Epidemiology Chapter 3 Flashcards
Why is a standard simple linear regression model not appropriate for Bernoulli or binomial responses?
In simple linear regression we assume the errors are normally distributed with mean o and variance sigma square, this implies for fixed x, Y is normally distributed which is not the case with Bernoulli or binomial responses
Mismatch between the two sides of the model
Likelihood for the binary logistic regression model
L(α,β│y_1,y_2,….,y_n )=∏(I=1 to n)Pr(Y_i=y_i│α,β)
log(π_i/(1-π_i ))=α+βx_i
π_i=e^( α+βx_i )/(1+e^(α+βx_i ) )
Pr(Y_i=0| α,β)=1-π_i=1/(1+e^(α+βx_i ))
Likelihood function
∏(I=1 to n) ( e^( α+βx_i )/(1+e^(α+βx_i ) ))^y_i x (1/(1+e^(α+βx_i )))^(1-y_i)

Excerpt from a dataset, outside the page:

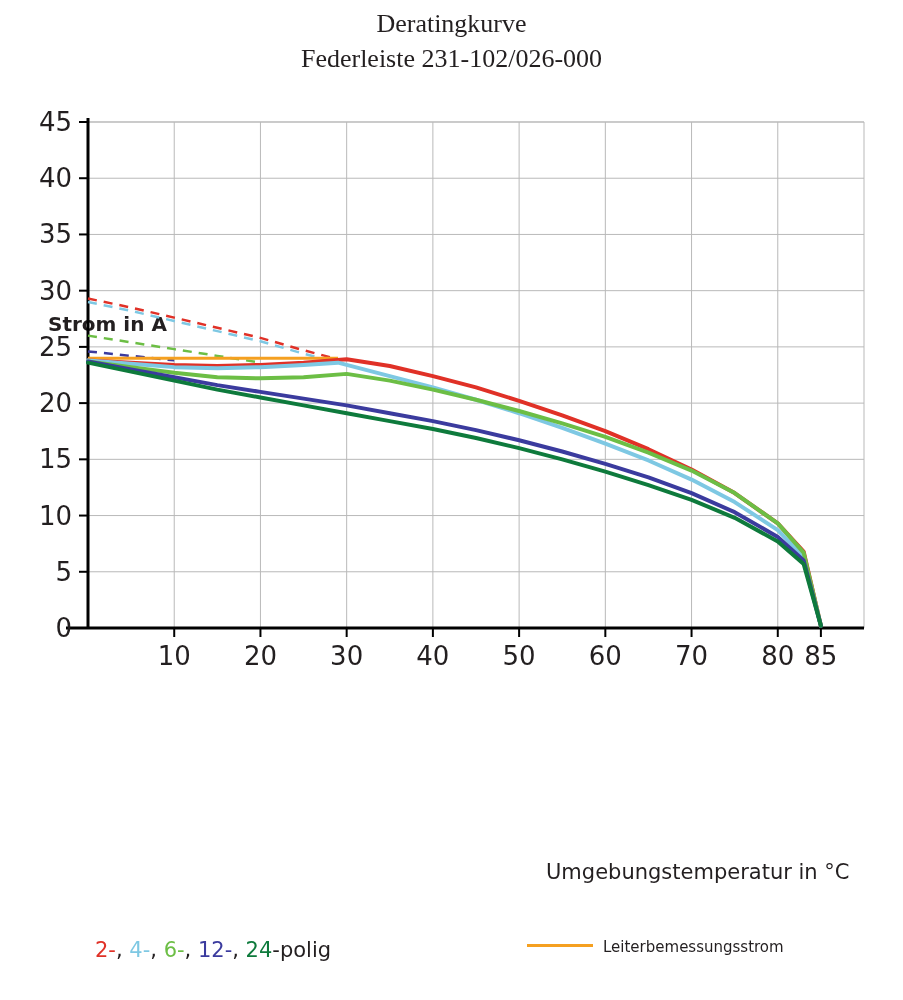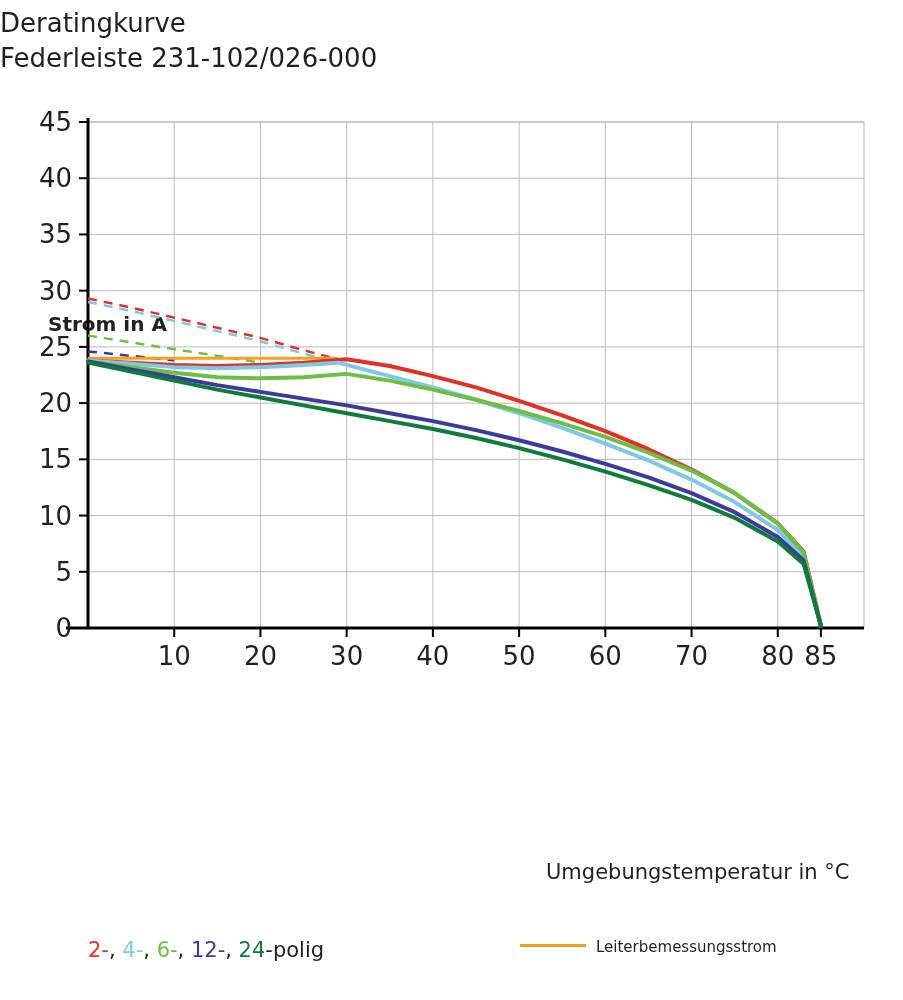"Deratingkurve" #title-block { font-family: none -> Liberation Serif, serif; text-align: left -> center }
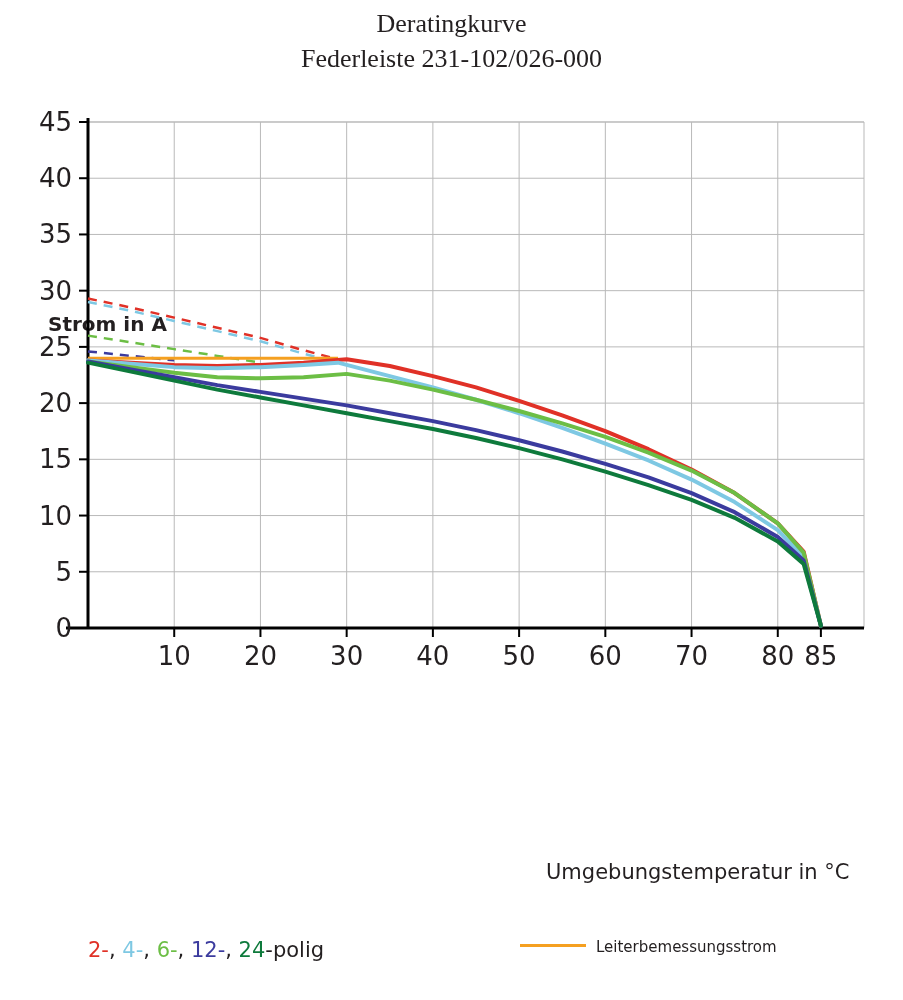"2-, 4-, 6-, 12-, 24-polig" #legend { left: 0 -> 7px }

Log-likelihood for the binary logistic regression
∑_(I=1 to n){y_i log(e^( α+βx_i )/(1+e^(α+βx_i ) ))+(1-y_i )log(1/(1+e^(α+βx_i ) )}
Interpretation for one explanatory variable
Model and interpretation
Underlying model
log(π_i/(1-π_i ))=α+βx_i
Define terms
π_i - probability of success for person i
x_i - explanatory variable value for the ith person
α and β are the model parameters
Interpret the parameter estimates
α_hat - log odds of success for someone of age x_i=0, taking exponentials gives the odds of success for someone of x_i= 0, or mean x_i if using centred data
β_hat - a unit increase in x is estimated to change the log odds of success by β_hat, taking exponentials gives the odds ratio of comparing two individuals 1 unit of x apart
Interpretation for multiply explanatory variables
Model
Underlying model
log(π_i/(1-π_i)) = α+β_1x_1i+β_2x_2i
Define terms
π_i - probability of success for person i
x_1i - explanatory variable value for the ith person
x_2i - explanatory variable value for the ith person
α, β_1 and β_2 are the model parameters
What is Extrapolating?
Making inference outside of our data range
Fix by using centred data
Interpretation for one explanatory variable
Hypotheses parameter estimates alpha and beta
Null hypothesis: α=0
Alternative: α≠0
Test statistic:
z=(α_hat-α_0)/se(α_hat)
here α_0 is 0
Under the assumption that H_0 is true, our test statistic will have been approximately sampled form a standard normal distribution
Associated p-value equals, p= 2 x Pr(Z>z)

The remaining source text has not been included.